Une question écrite publiée le 9 octobre 2025 au Sénat remet en lumière un sujet essentiel pour la filière du diagnostic immobilier : l’absence d’obligation d’intégrer la consommation réelle d’un logement dans le Diagnostic de performance énergétique. Cela, même lorsque les données existent. À l’origine de cette alerte, la sénatrice Pauline Martin, qui souligne le décalage entre le rôle stratégique du DPE. Mais aussi la limite actuelle de son mode de calcul, fondé exclusivement sur une méthode conventionnelle. Elle rappelle également que dans de nombreux logements, les factures permettent pourtant d’obtenir des consommations parfaitement exploitables.
Une réglementation qui encadre mais ne contraint pas
L’arrêté du 31 mars 2021 fixe déjà un cadre précis. Son article 4-15 impose en effet d’expliquer les écarts possibles entre consommations estimées et consommations observées lorsque ces données sont communiquées par l’occupant. Cependant, aucune disposition ne rend obligatoire l’intégration de ces consommations dans le DPE. La sénatrice pointe donc cette zone grise et estime qu’elle nuit à la transparence. Notamment dans les territoires où la performance réelle diverge fortement d’un logement à l’autre malgré une même classe énergétique.
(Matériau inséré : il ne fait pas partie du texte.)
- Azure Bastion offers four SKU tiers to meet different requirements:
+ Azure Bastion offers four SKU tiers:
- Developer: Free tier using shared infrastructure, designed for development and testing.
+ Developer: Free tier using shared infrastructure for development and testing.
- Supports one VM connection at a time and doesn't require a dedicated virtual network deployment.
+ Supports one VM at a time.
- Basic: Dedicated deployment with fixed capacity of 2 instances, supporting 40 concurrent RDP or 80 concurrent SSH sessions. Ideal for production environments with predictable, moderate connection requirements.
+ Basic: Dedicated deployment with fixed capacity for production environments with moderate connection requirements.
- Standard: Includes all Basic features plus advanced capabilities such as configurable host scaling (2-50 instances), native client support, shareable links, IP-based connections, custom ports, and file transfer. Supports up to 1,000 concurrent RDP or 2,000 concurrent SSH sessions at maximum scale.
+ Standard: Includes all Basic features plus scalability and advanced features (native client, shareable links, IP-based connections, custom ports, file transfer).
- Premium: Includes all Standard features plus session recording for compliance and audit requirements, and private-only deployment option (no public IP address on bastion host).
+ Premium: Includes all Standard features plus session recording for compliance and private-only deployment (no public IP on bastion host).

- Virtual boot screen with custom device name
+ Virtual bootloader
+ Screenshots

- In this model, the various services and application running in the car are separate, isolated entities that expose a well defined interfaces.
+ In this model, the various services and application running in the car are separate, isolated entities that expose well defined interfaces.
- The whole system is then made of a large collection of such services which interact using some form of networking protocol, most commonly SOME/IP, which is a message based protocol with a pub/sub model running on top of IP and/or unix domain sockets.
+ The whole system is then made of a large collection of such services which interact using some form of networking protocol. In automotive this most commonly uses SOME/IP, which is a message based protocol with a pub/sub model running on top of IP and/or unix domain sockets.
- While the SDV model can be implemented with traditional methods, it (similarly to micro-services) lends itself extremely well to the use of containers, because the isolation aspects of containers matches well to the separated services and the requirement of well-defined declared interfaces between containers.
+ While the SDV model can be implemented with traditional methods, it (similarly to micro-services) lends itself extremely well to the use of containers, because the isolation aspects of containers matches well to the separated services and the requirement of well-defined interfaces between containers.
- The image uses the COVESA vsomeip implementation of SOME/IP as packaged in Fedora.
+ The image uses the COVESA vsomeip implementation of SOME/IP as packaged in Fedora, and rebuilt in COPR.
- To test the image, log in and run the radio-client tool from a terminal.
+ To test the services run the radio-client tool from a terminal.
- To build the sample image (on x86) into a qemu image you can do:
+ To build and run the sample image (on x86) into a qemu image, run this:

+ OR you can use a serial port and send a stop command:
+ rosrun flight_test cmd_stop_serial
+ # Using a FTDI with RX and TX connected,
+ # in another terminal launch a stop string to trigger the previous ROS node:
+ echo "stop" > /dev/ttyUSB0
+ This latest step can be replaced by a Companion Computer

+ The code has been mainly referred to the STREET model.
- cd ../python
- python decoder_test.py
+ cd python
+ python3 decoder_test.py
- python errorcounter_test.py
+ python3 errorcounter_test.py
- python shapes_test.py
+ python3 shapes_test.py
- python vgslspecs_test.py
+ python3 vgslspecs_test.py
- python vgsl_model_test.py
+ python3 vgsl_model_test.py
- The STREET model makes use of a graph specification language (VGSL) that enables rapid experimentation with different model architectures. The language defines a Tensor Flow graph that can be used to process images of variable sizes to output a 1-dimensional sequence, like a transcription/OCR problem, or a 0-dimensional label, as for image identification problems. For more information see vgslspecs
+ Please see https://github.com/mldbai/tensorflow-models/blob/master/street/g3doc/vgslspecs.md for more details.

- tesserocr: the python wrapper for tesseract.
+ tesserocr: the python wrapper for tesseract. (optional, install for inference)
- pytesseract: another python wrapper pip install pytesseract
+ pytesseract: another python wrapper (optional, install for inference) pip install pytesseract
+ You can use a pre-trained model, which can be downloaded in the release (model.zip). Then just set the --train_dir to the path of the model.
Une évolution réglementaire attendue par la profession
La question adressée au gouvernement est claire : pourquoi cette obligation n’a-t-elle pas été intégrée à l’arrêté et une modification est-elle envisagée pour exiger la mention de la consommation réelle lorsque l’information est disponible ? À ce jour, aucune réponse n’a encore été publiée.
Des implications fortes pour les diagnostiqueurs et les propriétaires
Si la réglementation évolue, les diagnostiqueurs pourraient être amenés à collecter plus systématiquement les factures. Ainsi qu’à analyser les usages réels et intégrer ces données dans leurs rapports. Pour les propriétaires, cela impliquerait alors une information plus précise lors des ventes ou des mises en location. La profession suit donc de près ce dossier, qui pourrait redessiner le contenu du DPE dans les prochains mois.